A Hawk Headache for Washington’s Biggest Wind Farm

And more of the week’s top news about renewable energy conflicts.

The United States.
Heatmap Illustration/Getty Images

1. Benton County, Washington – A state permitting board has overridden Governor Bob Ferguson to limit the size of what would’ve been Washington’s largest wind project over concerns about hawks.

  • In a unanimous decision targeting Horse Heaven Wind Farm, the Energy Facility Site Evaluation Council determined that no turbines could be built within two miles of any potential nests for ferruginous hawks, a bird species considered endangered by the state. It’s unclear how many turbines at Horse Heaven will be impacted but reports indicate at least roughly 40 turbines – approximately 20% of a project with a 72,000-acre development area.
  • Concerns about bird deaths and nest disruptions have been a primary point of contention against Horse Heaven specifically, cited by the local Yakama Nation as well as raised by homeowners concerned about viewsheds. As we told you last year, these project opponents as well as Benton County are contesting the project’s previous state approval in court. In July, that battle escalated to the Washington Supreme Court, where a decision is pending on whether to let the challenge proceed to trial.

2. Adams County, Colorado – This is a new one: Solar project opponents here are making calls to residents impersonating the developer to collect payments.

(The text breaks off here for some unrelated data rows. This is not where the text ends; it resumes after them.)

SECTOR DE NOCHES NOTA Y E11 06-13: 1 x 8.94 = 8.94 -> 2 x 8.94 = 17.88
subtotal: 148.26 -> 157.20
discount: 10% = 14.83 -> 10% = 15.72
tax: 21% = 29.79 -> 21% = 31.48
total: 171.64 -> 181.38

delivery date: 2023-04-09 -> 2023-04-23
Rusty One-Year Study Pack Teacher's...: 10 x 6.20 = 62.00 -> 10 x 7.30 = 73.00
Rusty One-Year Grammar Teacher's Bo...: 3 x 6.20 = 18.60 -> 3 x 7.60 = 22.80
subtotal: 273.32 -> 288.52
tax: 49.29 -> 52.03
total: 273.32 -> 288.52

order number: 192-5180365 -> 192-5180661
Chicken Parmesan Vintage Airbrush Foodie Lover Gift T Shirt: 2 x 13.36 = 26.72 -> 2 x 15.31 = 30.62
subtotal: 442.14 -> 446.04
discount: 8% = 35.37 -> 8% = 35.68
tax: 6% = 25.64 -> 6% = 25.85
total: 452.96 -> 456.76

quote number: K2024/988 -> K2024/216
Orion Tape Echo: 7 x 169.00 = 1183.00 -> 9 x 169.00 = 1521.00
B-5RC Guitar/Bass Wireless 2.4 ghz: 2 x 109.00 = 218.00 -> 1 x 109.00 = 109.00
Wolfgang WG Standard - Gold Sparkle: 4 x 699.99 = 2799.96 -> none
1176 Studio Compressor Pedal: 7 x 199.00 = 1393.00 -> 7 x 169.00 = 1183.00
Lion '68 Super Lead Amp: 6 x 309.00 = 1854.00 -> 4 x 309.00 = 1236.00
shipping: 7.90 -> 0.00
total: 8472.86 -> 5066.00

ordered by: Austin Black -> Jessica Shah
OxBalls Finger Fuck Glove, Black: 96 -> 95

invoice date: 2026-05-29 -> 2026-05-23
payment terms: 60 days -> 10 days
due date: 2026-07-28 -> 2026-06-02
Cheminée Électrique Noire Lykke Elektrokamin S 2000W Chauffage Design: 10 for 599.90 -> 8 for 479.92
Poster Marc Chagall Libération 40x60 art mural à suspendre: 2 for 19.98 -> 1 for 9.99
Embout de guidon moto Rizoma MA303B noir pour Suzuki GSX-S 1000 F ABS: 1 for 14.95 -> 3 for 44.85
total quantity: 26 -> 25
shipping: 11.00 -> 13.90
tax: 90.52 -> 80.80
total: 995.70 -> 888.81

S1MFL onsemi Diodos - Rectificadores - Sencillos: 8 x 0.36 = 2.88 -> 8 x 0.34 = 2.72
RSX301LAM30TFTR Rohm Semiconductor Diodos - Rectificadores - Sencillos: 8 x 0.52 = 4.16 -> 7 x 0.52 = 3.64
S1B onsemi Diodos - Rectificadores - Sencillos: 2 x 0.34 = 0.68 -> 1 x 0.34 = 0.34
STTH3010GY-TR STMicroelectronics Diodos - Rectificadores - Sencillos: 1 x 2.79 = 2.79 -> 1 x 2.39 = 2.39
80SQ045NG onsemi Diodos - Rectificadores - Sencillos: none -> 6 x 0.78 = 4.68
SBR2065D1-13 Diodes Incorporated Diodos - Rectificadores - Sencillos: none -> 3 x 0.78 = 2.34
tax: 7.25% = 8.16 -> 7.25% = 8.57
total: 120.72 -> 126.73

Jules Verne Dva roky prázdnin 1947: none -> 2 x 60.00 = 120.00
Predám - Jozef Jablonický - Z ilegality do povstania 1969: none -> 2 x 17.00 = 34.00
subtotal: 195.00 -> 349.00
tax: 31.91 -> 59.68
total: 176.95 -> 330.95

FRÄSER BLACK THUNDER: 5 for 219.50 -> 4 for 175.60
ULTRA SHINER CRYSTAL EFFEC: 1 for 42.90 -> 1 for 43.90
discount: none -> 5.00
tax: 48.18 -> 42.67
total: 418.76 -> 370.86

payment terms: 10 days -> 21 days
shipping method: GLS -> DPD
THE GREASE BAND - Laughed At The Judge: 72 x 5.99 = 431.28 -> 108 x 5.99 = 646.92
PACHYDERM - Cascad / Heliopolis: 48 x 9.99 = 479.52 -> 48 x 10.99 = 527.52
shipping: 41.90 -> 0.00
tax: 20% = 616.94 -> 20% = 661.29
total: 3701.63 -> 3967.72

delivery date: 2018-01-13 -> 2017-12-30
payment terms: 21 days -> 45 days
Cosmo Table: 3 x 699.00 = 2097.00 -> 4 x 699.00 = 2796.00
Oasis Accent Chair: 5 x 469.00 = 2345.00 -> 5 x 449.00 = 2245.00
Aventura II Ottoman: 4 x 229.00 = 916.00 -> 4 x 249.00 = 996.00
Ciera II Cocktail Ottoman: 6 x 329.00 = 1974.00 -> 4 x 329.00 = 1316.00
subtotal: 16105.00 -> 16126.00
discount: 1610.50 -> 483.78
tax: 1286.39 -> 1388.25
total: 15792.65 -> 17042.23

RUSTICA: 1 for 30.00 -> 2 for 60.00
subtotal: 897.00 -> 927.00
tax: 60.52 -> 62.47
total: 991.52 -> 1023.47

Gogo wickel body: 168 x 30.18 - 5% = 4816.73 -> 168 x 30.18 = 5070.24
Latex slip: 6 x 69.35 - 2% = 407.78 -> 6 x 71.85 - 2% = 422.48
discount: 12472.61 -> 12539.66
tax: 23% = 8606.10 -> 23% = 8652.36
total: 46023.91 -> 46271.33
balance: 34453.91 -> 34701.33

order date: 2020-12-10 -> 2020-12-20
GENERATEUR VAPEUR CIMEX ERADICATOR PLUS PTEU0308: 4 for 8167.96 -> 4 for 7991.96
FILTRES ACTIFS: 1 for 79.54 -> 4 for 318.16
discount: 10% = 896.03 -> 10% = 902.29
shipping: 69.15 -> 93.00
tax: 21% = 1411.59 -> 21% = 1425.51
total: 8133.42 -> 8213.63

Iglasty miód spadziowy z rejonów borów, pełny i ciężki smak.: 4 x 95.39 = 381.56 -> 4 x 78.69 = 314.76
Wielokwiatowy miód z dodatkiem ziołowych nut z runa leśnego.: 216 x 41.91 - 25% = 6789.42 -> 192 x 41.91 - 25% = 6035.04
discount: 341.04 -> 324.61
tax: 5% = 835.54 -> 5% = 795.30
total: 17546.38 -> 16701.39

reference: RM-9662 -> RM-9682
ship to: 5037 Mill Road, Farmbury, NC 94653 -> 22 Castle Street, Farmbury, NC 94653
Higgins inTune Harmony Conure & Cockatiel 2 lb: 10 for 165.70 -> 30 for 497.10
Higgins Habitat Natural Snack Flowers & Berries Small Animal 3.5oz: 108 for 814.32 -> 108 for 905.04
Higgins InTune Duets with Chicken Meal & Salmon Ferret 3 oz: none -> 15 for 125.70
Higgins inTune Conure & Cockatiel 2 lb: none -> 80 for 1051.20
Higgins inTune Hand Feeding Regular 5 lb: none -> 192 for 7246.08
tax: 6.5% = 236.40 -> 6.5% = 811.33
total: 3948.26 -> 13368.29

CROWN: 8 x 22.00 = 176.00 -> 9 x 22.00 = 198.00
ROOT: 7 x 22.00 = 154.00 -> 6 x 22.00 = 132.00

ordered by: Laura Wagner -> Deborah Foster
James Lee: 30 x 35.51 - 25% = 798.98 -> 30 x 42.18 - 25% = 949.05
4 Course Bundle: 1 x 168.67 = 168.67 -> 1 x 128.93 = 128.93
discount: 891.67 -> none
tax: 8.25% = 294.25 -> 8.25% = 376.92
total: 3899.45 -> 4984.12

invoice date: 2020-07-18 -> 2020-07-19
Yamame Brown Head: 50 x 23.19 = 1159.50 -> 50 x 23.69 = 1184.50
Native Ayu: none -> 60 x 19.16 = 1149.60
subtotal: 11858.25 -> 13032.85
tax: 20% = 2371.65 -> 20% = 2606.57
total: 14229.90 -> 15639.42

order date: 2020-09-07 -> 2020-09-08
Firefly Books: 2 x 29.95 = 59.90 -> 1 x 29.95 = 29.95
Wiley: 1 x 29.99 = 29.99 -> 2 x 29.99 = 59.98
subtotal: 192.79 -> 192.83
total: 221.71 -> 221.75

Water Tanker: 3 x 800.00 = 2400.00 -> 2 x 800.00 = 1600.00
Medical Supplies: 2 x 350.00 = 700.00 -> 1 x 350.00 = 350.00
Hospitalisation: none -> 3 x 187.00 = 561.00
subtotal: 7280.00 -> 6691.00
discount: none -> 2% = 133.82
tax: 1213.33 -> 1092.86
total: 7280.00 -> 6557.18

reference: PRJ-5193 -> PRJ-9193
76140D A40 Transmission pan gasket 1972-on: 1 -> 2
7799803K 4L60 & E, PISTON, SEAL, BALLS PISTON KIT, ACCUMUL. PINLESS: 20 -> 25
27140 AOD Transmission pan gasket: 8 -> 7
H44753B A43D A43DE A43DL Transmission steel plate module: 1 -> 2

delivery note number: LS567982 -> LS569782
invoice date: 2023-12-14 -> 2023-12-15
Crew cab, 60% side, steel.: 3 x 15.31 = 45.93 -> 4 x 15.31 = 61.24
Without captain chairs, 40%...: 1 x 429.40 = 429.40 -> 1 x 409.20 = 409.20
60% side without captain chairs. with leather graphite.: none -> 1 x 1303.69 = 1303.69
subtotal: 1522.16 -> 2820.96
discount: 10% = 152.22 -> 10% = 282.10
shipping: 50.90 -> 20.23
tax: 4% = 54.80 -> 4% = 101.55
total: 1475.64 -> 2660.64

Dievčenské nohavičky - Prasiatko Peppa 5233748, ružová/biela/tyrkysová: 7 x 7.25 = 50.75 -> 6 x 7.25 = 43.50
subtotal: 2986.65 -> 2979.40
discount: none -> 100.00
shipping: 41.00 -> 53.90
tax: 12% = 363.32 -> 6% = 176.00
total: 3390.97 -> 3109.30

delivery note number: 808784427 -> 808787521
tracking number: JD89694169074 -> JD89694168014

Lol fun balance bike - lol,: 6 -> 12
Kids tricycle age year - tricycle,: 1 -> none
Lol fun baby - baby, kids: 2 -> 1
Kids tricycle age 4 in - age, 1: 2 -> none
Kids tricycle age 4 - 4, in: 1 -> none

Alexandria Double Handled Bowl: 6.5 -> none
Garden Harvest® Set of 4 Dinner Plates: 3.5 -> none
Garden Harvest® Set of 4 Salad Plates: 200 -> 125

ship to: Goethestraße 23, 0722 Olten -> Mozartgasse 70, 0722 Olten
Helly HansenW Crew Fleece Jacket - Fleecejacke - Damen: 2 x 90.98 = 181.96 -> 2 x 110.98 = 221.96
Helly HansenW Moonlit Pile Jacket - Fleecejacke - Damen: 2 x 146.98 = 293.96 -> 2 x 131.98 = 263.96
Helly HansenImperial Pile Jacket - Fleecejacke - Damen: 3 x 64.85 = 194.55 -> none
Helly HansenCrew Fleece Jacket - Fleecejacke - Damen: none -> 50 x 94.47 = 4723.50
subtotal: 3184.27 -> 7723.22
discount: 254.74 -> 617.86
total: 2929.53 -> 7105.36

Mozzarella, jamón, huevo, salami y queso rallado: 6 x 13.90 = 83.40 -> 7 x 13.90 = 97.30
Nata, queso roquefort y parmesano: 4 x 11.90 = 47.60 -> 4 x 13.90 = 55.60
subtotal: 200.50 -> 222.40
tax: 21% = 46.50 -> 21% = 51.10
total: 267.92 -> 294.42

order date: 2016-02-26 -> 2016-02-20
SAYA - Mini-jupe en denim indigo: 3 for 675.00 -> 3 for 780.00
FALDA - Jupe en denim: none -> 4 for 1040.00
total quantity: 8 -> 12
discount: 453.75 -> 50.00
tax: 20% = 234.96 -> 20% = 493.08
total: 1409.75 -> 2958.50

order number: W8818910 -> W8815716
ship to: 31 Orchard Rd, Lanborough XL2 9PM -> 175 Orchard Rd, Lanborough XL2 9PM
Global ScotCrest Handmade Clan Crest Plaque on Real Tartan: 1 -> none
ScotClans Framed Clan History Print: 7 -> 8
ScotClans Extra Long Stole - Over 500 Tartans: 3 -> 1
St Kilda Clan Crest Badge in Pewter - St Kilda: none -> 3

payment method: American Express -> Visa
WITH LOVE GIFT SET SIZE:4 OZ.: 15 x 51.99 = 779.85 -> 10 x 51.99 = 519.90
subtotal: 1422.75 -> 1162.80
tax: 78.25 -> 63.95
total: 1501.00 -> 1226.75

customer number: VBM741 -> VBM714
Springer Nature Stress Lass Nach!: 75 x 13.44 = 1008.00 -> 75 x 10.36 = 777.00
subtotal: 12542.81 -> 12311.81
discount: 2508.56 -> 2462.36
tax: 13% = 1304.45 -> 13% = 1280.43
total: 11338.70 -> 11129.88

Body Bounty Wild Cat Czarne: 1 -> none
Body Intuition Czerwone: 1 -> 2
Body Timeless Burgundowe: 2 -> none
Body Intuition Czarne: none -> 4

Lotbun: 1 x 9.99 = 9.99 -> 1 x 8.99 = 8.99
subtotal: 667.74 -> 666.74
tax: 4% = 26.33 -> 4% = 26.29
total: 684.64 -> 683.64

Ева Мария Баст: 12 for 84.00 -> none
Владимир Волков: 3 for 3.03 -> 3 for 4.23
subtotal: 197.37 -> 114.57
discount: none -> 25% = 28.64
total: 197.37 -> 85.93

  • Silicon Ranch is developing a 150-megawatt solar facility in this rural county west of Denver – and now reporting scammers to the FBI after unknown individuals began mass calling residents in Byers, a town miles south of the project. The calls apparently reference payments and potential future contracted work in the community while claiming to be with the company.
  • “We’ve been informed that individuals are falsely claiming to represent Silicon Ranch in Adams County,” said the county sheriff’s office in a Facebook post alerting the public. “These imposters are attempting to collect personal information and request payments related to the SR Byers solar energy project.
  • There’s a serious PR problem for utility-scale solar if scammers are pretending to be developers. While solar “scams” around rooftop home solar are nothing new, any company trying to do land deals for larger projects could face difficulties in bridging a trust gap, especially in areas like Adams County that are at risk of opposition according to Heatmap Pro.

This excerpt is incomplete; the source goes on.